We investigated the exponential distribution and compare it with CLT (Central Limit Theorem). We’ll see the difference between expect value and real value, and how this distribution could be approximately normal.
set.seed(26)
n <- 40
no.sim <- 1000
sim.mat <- matrix(rexp(no.sim*n, .2), no.sim)
hist(sim.mat, col="navajowhite1",
border="navajowhite1",
main="Hist. of Sample", xlab="Value")
First, we build a simulation matrix of random exponentials. There’s 1000 rows and 40 cols. That means there’s 40 components for each 1000 simulations. We made a histogram about sample data also. They seems to be from the exponential distribution.
mns <- apply(sim.mat, 1, mean)
hist(mns, main="Hist. of Sample Means",
xlab="Sample Mean", col="navajowhite1",
border="navajowhite1") ; abline(v=mean(mns),col="snow4", lwd=4)
We created the variable mns, which contains 1000 sample means of each 40 exponentials. Above figure is a histogram about mns variable. It looks like a normal distribution. The vertical line represents the mean of sample means, xbar.
xbar <- mean(mns)
xbar ; (theo.mean <- 1/.2)
## [1] 4.955705
## [1] 5
The value of xbar is 4.9557055, while a theoretical mean is 1/rate = 1/.2 = 5. Since the sample mean is unbiased estimator for population mean, those are almost similar, as we expected.

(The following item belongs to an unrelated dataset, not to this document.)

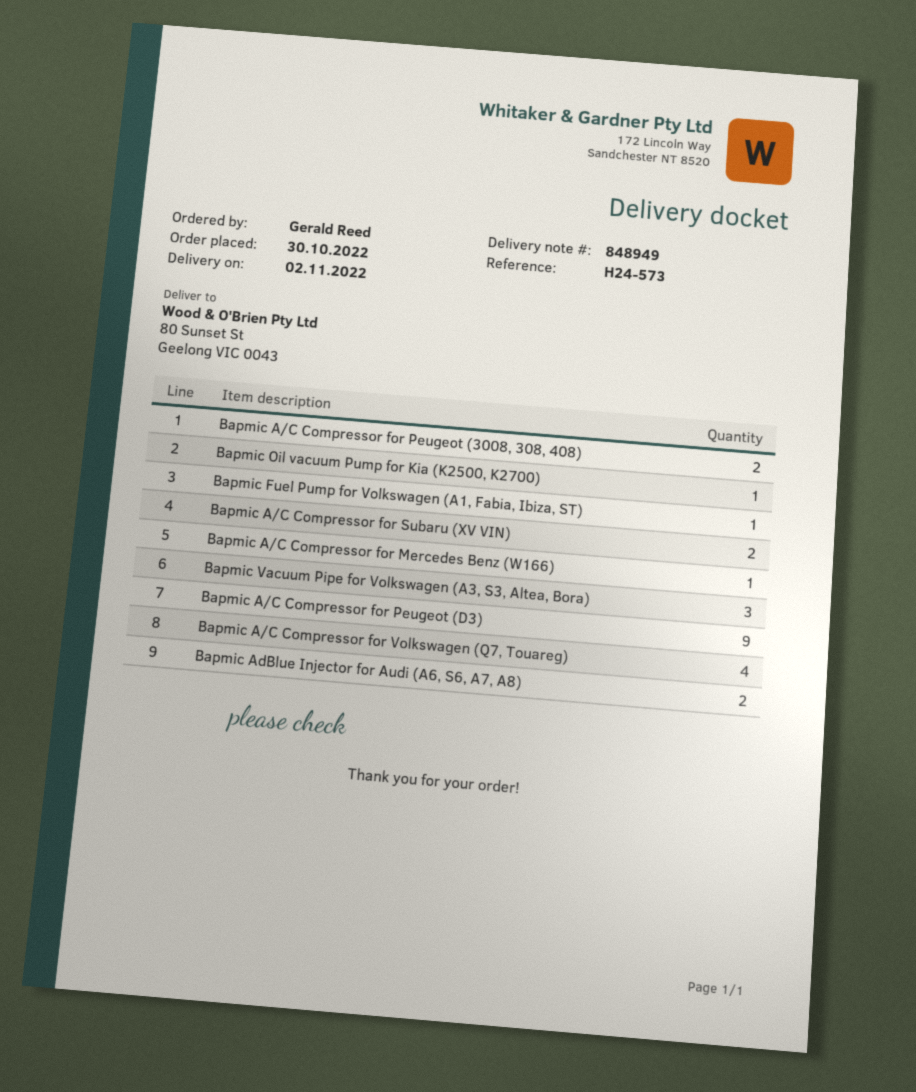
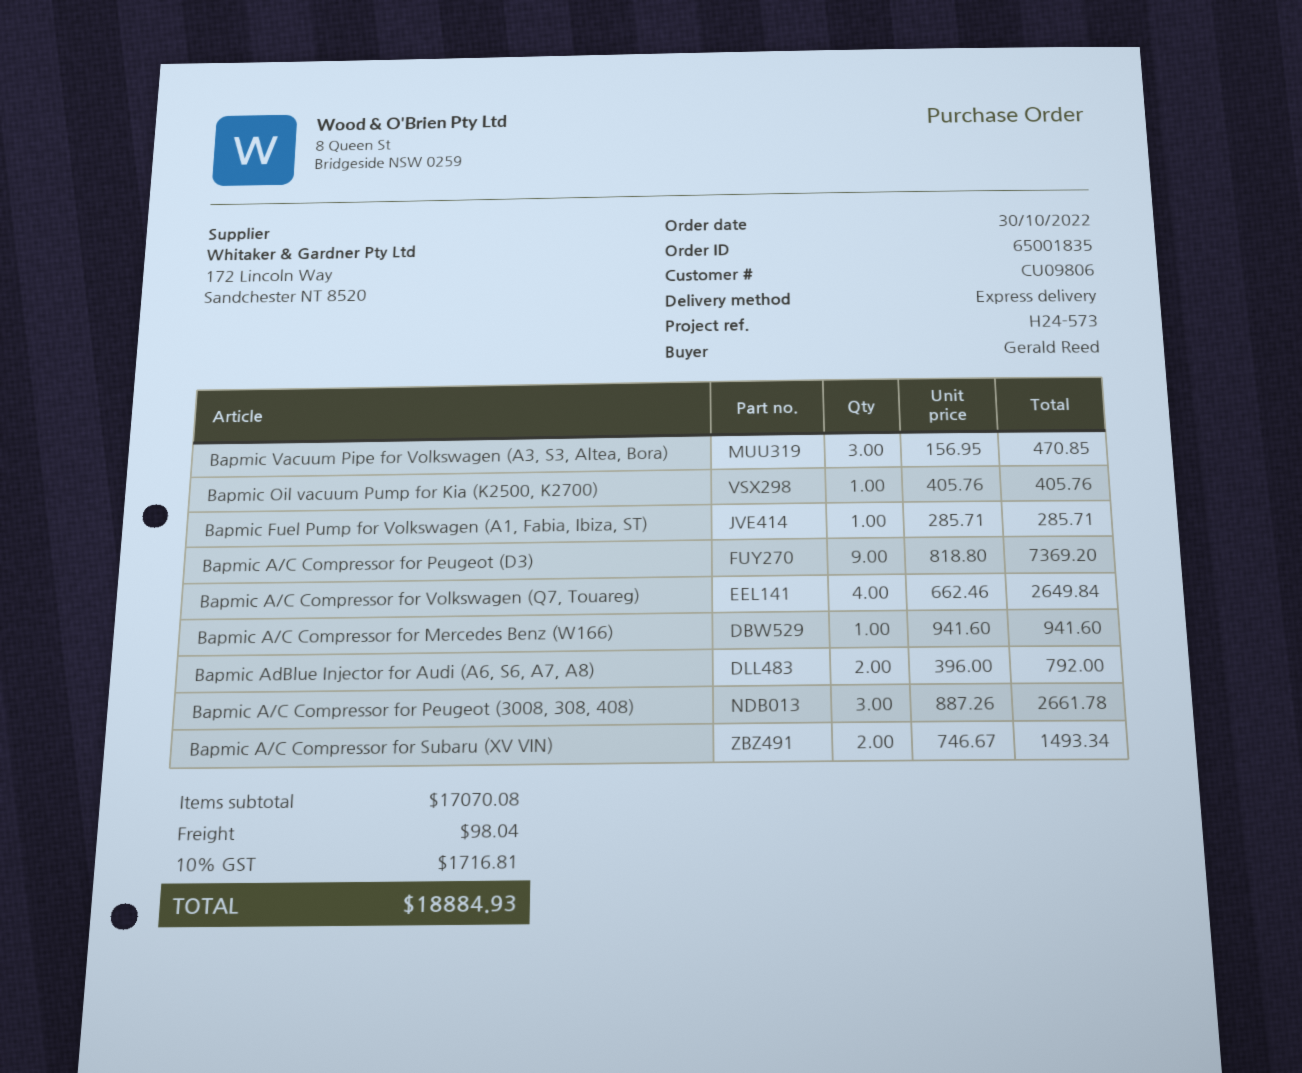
Bapmic A/C Compressor for Peugeot (3008, 308, 408): 2 -> 3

vars <- apply(sim.mat, 1, var)
expected.samvar <- mean(vars)
expected.samvar ; (theo.var <- (1/.2)^2)
## [1] 24.83952
## [1] 25
The value of expected value is 24.839525, while a theoretical value is 25. Like sample mean, the expected value of sample variance is unbiased estimator for population variance. So those two are similar too.
par(mfrow=c(1,2))
hist(sim.mat, col="navajowhite1",
border="navajowhite1",
main="Hist. of Sample", xlab="Value"); hist(mns,
main="Hist. of Sample Means",
xlab="Sample Mean", col="navajowhite1",
border="navajowhite1") ; abline(v=mean(mns),col="snow4", lwd=4)

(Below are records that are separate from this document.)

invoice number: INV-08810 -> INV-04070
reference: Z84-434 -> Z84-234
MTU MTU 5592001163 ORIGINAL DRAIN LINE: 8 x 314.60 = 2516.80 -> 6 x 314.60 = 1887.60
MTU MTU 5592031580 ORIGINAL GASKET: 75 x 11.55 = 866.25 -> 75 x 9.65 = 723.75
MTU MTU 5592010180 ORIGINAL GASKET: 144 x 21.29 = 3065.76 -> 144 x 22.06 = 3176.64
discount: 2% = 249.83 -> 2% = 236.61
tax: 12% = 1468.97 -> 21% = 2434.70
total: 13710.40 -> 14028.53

We created sample data by sampling 1,000 times for each 40 exponentials, by rexp() function. These variables are independent and identically distributed variables(i.e. iid sample), their sum tends toward a normal distribution. In other words, we can use CLT to sample means of sample dataset.
The figure on the left hand side is a histogram of sim.mat. These are composed of iid samples, but not a form of sum. Therefore, it seems to follow exponential distribution, the original one.
On the right hand side, there’s a histogram of sample means. Its shape is similar to that of normal distribution, because of CLT.